WHAT NEEDS TO BE DONE
What is needed is an exact copy of every entry, without the pictures.

════

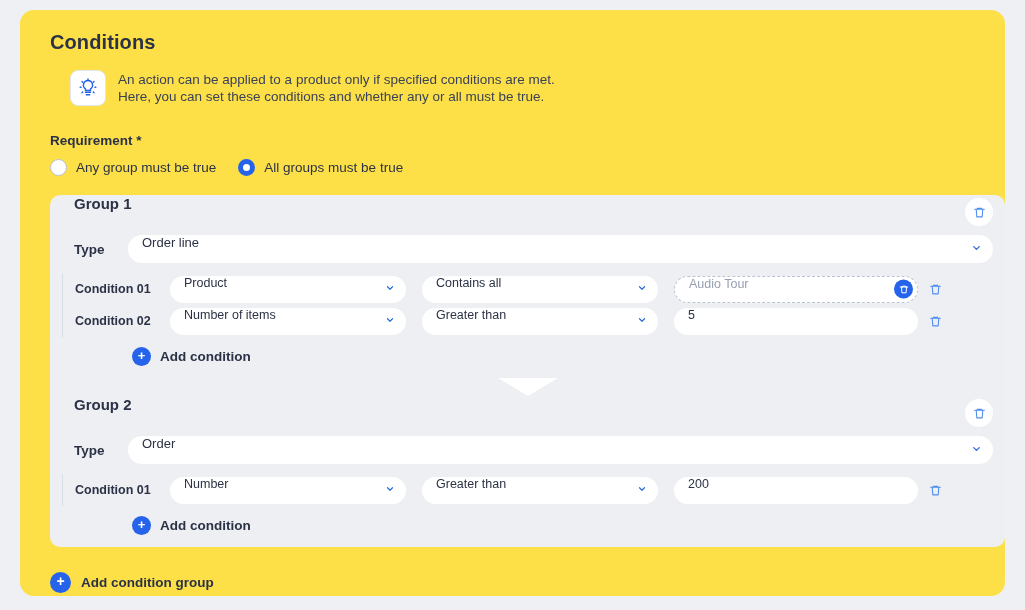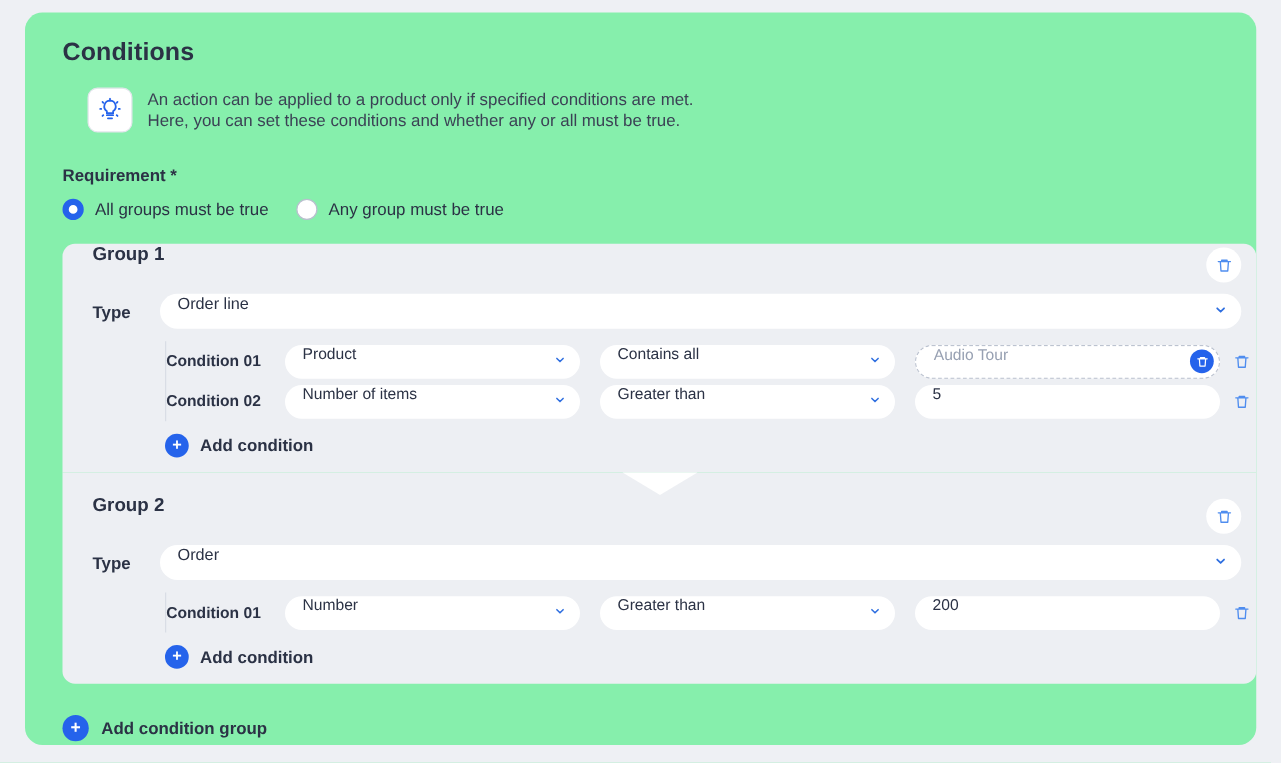--- a/index.html
+++ b/index.html
@@ -18,7 +18,7 @@
     top: 10px;
     width: 985px;
     height: 586px;
-    background: #86efac;
+    background: #fde047;
     border-radius: 14px;
     overflow: hidden;
   }

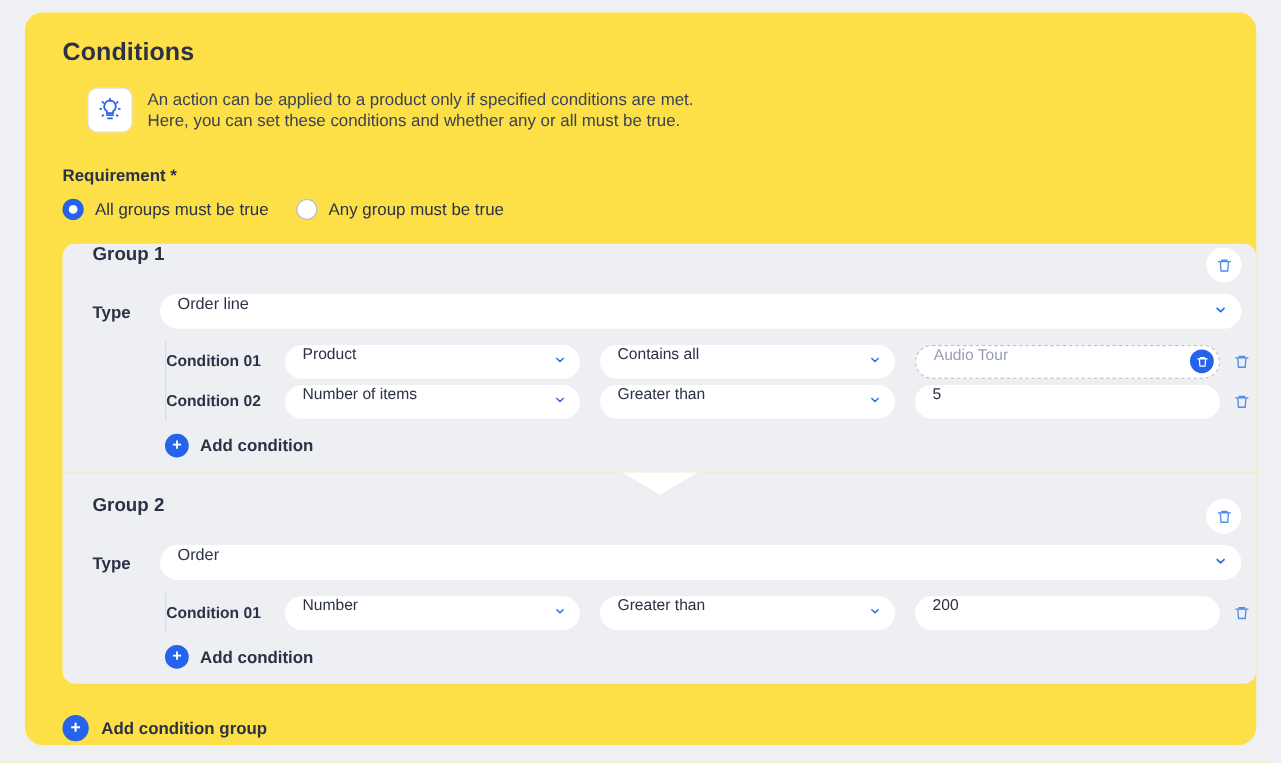--- a/index.html
+++ b/index.html
@@ -313,13 +313,13 @@
   <div class="req-label">Requirement *</div>
 
   <div class="radios">
+    <label class="radio">
+      <span class="radio-dot"></span>
+      <span class="radio-label">Any group must be true</span>
+    </label>
     <label class="radio checked">
       <span class="radio-dot"></span>
       <span class="radio-label">All groups must be true</span>
-    </label>
-    <label class="radio">
-      <span class="radio-dot"></span>
-      <span class="radio-label">Any group must be true</span>
     </label>
   </div>
 

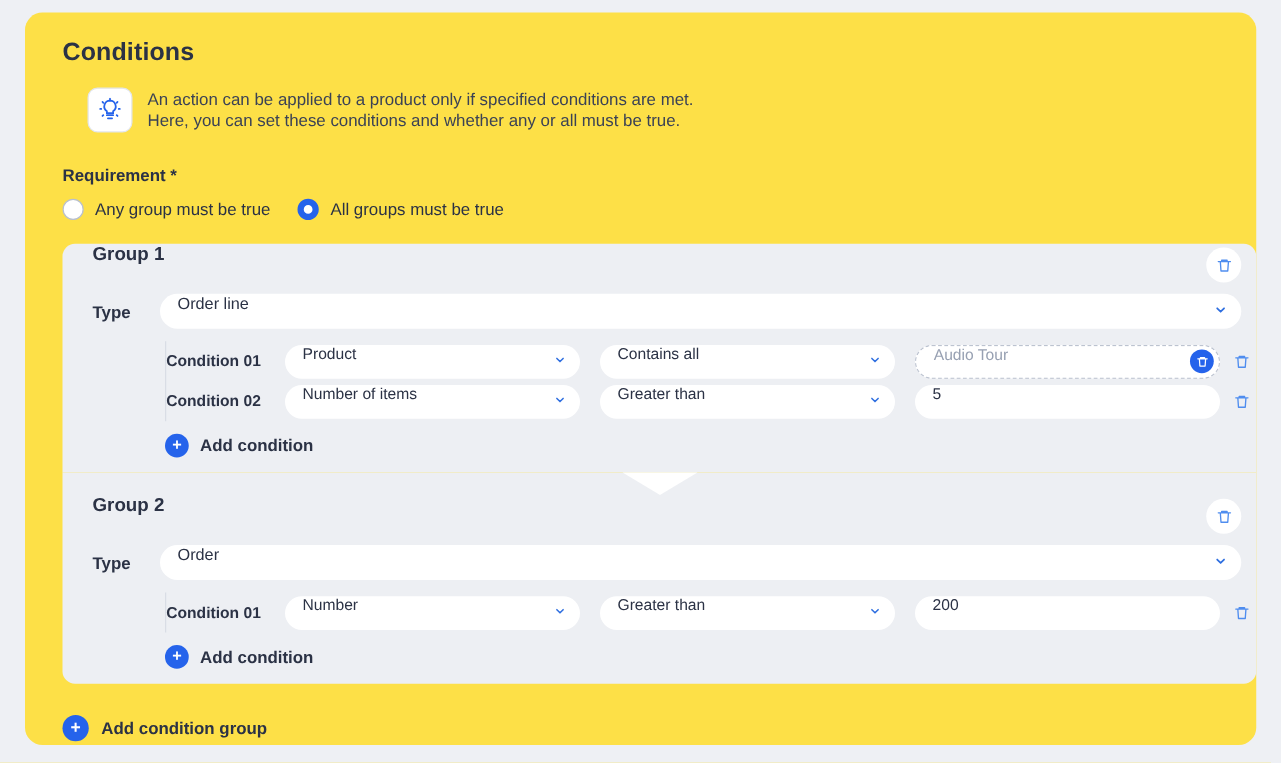--- a/index.html
+++ b/index.html
@@ -202,8 +202,8 @@
 
   .conditions {
     margin-top: 10px;
-    margin-left: 70px;
     border-left: 1px solid #d9dde5;
+    padding-left: 12px;
   }
   .cond-row {
     display: flex;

════

SOLUTION TO THIS TASK
--- a/index.html
+++ b/index.html
@@ -18,7 +18,7 @@
     top: 10px;
     width: 985px;
     height: 586px;
-    background: #86efac;
+    background: #fde047;
     border-radius: 14px;
     overflow: hidden;
   }

--- a/index.html
+++ b/index.html
@@ -313,13 +313,13 @@
   <div class="req-label">Requirement *</div>
 
   <div class="radios">
+    <label class="radio">
+      <span class="radio-dot"></span>
+      <span class="radio-label">Any group must be true</span>
+    </label>
     <label class="radio checked">
       <span class="radio-dot"></span>
       <span class="radio-label">All groups must be true</span>
-    </label>
-    <label class="radio">
-      <span class="radio-dot"></span>
-      <span class="radio-label">Any group must be true</span>
     </label>
   </div>
 

--- a/index.html
+++ b/index.html
@@ -202,8 +202,8 @@
 
   .conditions {
     margin-top: 10px;
-    margin-left: 70px;
     border-left: 1px solid #d9dde5;
+    padding-left: 12px;
   }
   .cond-row {
     display: flex;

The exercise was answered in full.